Num espaço de poucos dias, o Brasil se deu conta de que poderá ter investimentos de cerca de meio trilhão de reais de dinheiro público e privado nos próximos anos no setor de transportes.

A dúvida que permanece é se o País tem capacidade de melhorar a infraestrutura do setor, pois boa parte dos investimentos anteriores não saiu do papel ou terminou em desperdício de dinheiro.

A conta inclui o orçamento de R$ 349,1 bilhões do novo PAC (Programa de Aceleração de Crescimento) para rodovias, ferrovias, portos, aeroportos e hidrovias em todos os estados do Brasil, anunciado na semana passada pelo governo federal, e mais R$ 80 bilhões que poderão sair de um acordo que está sendo negociado pelo governo federal no Tribunal de Contas da União (TCU) para reestruturar até 15 contratos de concessão de rodovias federais.

Outros R$ 48,7 bilhões para a mobilidade urbana poderiam eventualmente ser agregados. Mas esse item ainda será formatado em editais de licitação para a seleção de outros projetos prioritários nos estados e municípios, além dos anunciados no próprio corpo do novo PAC.

A maior parte desses investimentos deverá migrar para os setores rodoviário e ferroviário, com cerca de 300 empreendimentos previstos pelo novo PAC, entre obras públicas, concessões e parcerias público-privadas (PPPs).

Marcus Quintella, diretor executivo da FGV Transportes, prefere manter a cautela em relação ao desenvolvimento dos projetos, citando os baixos índices de aproveitamento do PAC 1 (9% das obras concluídas) e PAC 2 (26%), de acordo com levantamento do TCU.
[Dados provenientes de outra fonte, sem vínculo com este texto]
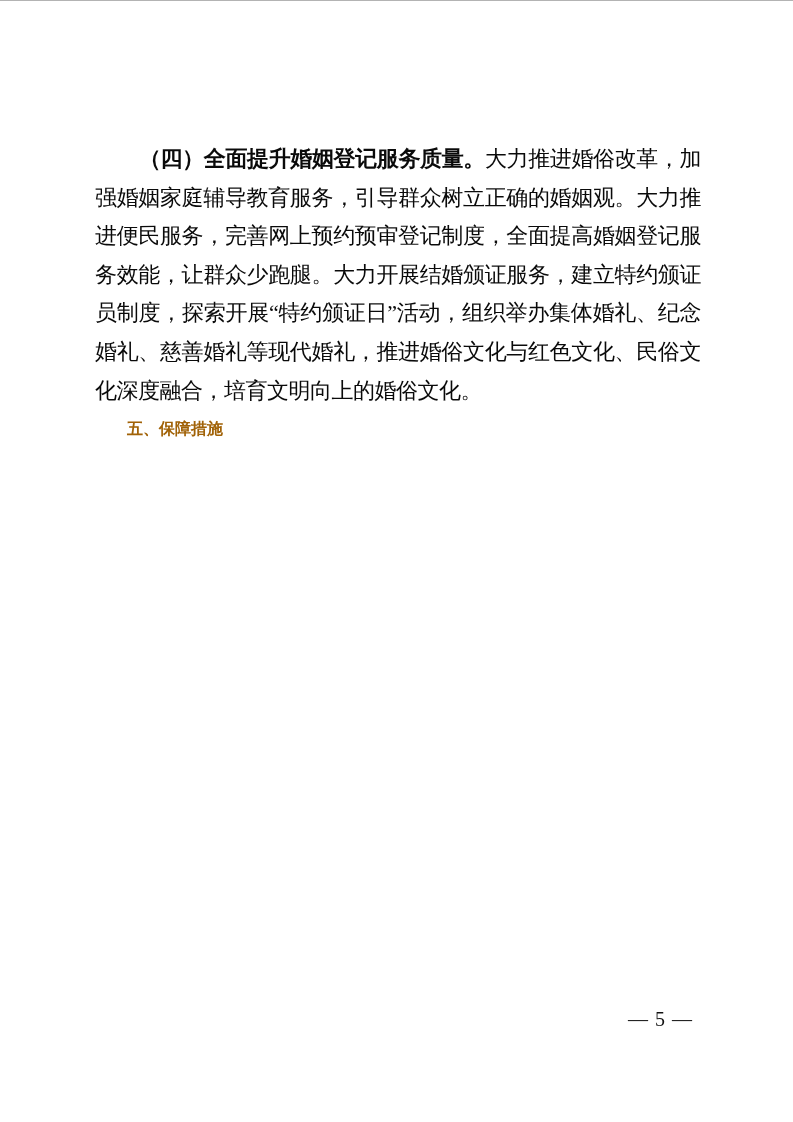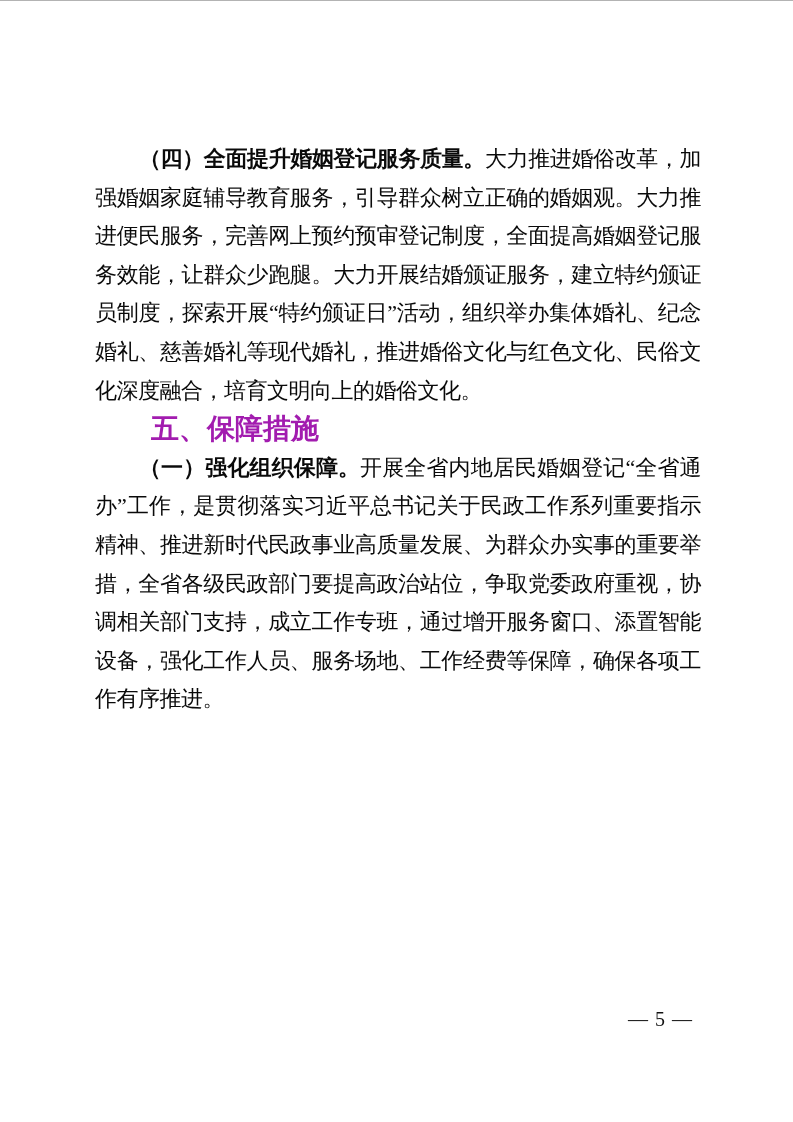--- a/index.html
+++ b/index.html
@@ -52,10 +52,10 @@
     text-indent: 2em;
     font-family: Liberation Serif, serif;
     font-weight: bold;
-    font-size: 28px;
+    font-size: 16px;
     line-height: 38.6px;
     letter-spacing: 0;
-    color: #a21caf;
+    color: #a16207;
   }
 
   .page-number {

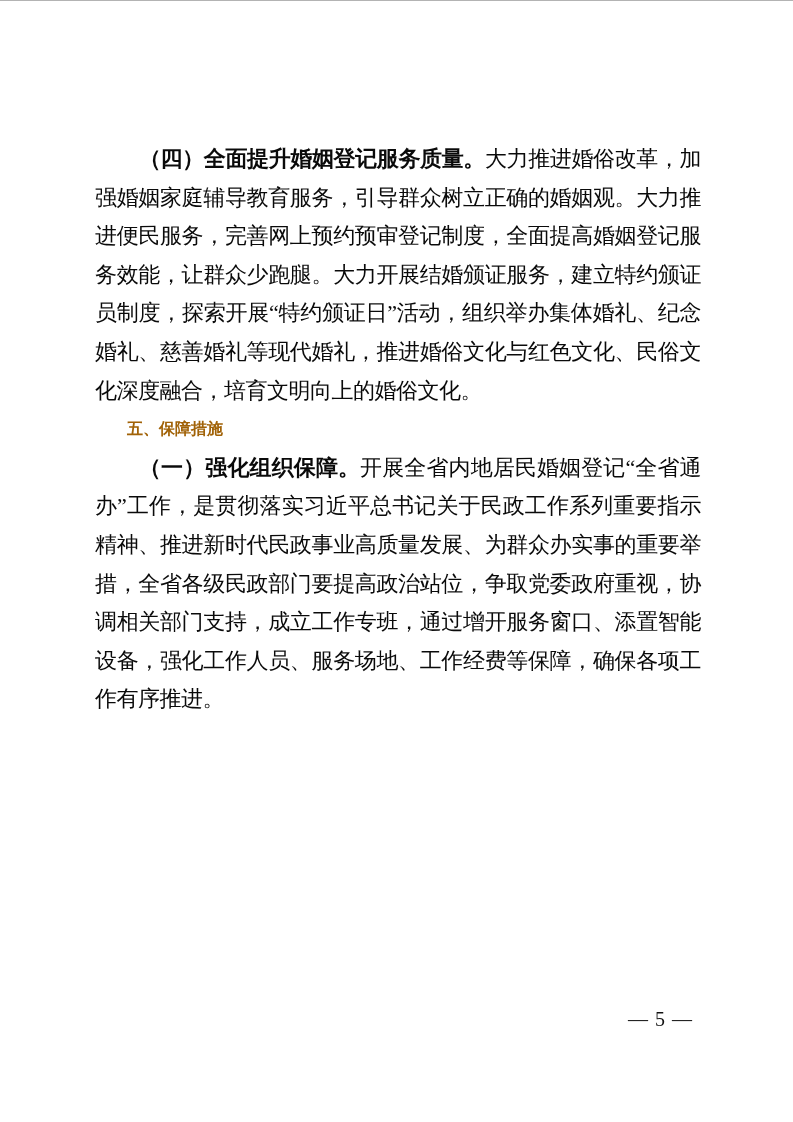--- a/index.html
+++ b/index.html
@@ -81,7 +81,6 @@
 
     <h2 class="section-heading">五、保障措施</h2>
 
-    <p class="para"><span class="lead">（一）强化组织保障。</span><span>开展全省内地居民婚姻登记“全省通办”工作，是贯彻落实习近平总书记关于民政工作系列重要指示精神、推进新时代民政事业高质量发展、为群众办实事的重要举措，全省各级民政部门要提高政治站位，争取党委政府重视，协调相关部门支持，成立工作专班，通过增开服务窗口、添置智能设备，强化工作人员、服务场地、工作经费等保障，确保各项工作有序推进。</span></p>
 
 
   </div>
“É mais um plano de infraestrutura para os transportes, não dá para ter euforia sabendo que o governo terá três anos para tocar esses projetos, que dependem de processos licitatórios, resoluções regulatórias, liberação de R$ 200 bilhões de dinheiro público, além de investimentos do setor privado”, diz Quintella.

Segundo ele, o programa tem buracos, como a falta de investimentos em hidrovias. “Trata-se de um setor fundamental para escoamento de grãos, mas que foi praticamente ignorado.”

Drama rodoviário

De acordo com o especialista da FVG-RJ, os investimentos no modal rodoviário são essenciais dado o quadro desolador das rodovias federais – com apenas 14% da malha pavimentada, sendo 60% considerada péssima ou ruim.

“Se esse dinheiro fluir para duplicação, obras e manutenção de rodovias já seria um avanço. A possibilidade de acordo para reequilíbrio de contrato das concessões federais também é positiva”, diz Quintella.

Na semana passada, o ministro Renan Filho, dos Transportes, afirmou que o recente voto do ministro Vital do Rêgo, do TCU, autorizando o governo a renegociar até 15 concessões que pleiteavam reequilíbrio financeiro, ainda herança da crise de 2015-16, podem gerar R$ 80 bilhões de investimentos, sendo metade até o final do mandato do governo Lula.

Otimista, Renan estima que um total de R$ 300 bilhões de investimentos poderão ser alocados em rodovias para os próximos anos. A conta inclui os R$ 80 bilhões das reestruturações e 35 novas concessões rodoviárias que o governo deverá lançar até 2026.

O setor ferroviário, também contemplado pelo PAC, terá apenas R$ 6 bilhões de investimentos vindos do setor público. Outros R$ 88,2 bilhões sairão da iniciativa privada.

Entre as obras previstas estão um trecho da Transnordestina, em Pernambuco, e a construção das ferrovias de Integração Oeste-Leste (Fiol 2) e de Integração do Centro-Oeste (Fico 1). Outros seis estudos de novas concessões fazem parte do programa, como é o caso da EF-170, a Ferrogrão.

“O projeto de Ferrogrão não para de pé sem dinheiro público e a verba do governo é baixa”, adverte Quintella, referindo-se à ferrovia de 933 km de extensão, com orçamento estimado de R$ 23 bilhões.

Segundo ele, o problema das ferrovias contempladas pelo PAC é que o capital privado vai fazer investimentos visando a sua rentabilidade.

“Precisamos de planos de Estado, de longo prazo, que perpassem governos”, acrescenta, citando a falta de projetos estruturantes visando a interconexão da malha, unificação de bitolas, variante dentro das cidades e obras que interliguem modais.

"O País precisaria investir pelo menos 3% do PIB ao ano em transportes, mas o governo federal ainda não bateu a marca de 0,30% do PIB ao ano", diz o especialista.